EXERCISE:
Scan the data below for lines holding the word "casos", and copy each line found.

DATA EXTRACTS:
━━━━
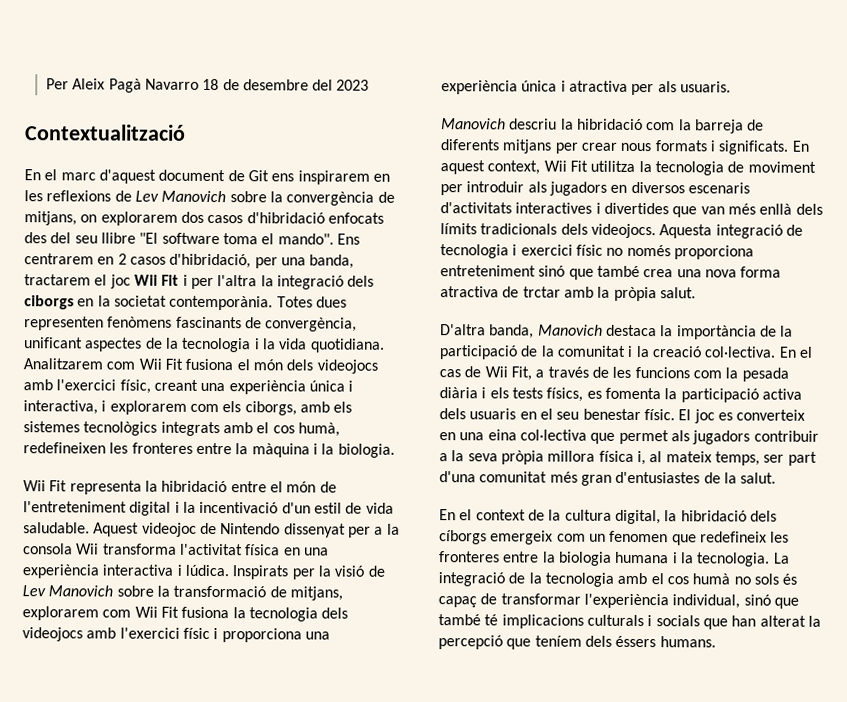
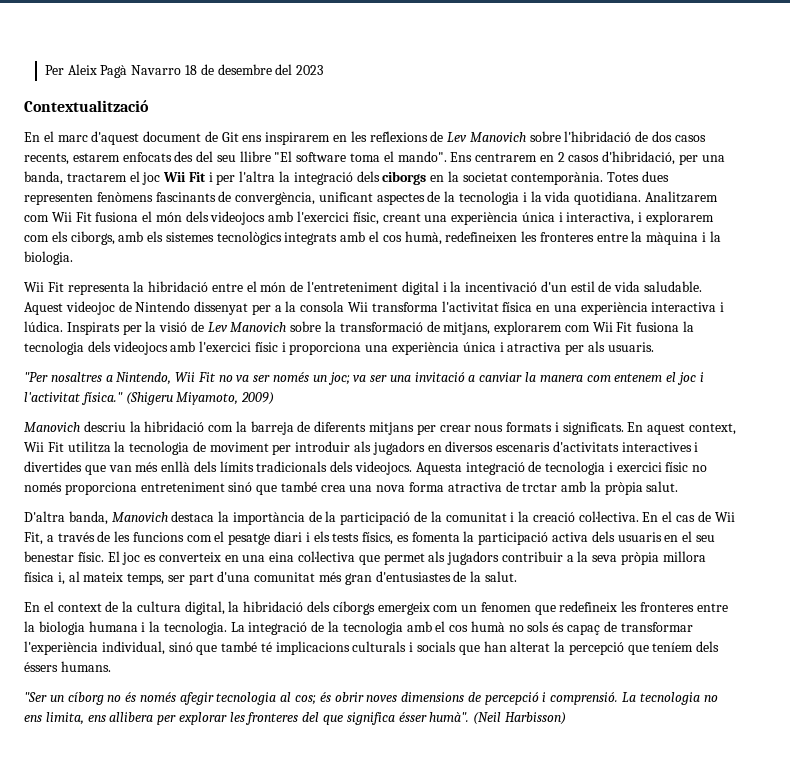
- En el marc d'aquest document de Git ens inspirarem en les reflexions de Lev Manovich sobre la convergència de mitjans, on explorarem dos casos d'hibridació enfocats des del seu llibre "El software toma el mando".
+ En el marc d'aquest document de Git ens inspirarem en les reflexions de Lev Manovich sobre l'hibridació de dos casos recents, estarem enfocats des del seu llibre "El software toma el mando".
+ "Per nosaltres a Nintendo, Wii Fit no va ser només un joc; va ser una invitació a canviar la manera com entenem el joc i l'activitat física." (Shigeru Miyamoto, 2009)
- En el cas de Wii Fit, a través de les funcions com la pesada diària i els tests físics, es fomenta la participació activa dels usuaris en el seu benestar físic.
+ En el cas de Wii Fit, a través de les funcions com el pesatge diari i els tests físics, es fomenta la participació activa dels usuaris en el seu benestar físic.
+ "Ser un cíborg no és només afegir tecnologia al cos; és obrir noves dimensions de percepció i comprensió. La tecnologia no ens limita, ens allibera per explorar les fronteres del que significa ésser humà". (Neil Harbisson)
━━━━
ANSWER SPACE:
- En el marc d'aquest document de Git ens inspirarem en les reflexions de Lev Manovich sobre la convergència de mitjans, on explorarem dos casos d'hibridació enfocats des del seu llibre "El software toma el mando".
+ En el marc d'aquest document de Git ens inspirarem en les reflexions de Lev Manovich sobre l'hibridació de dos casos recents, estarem enfocats des del seu llibre "El software toma el mando".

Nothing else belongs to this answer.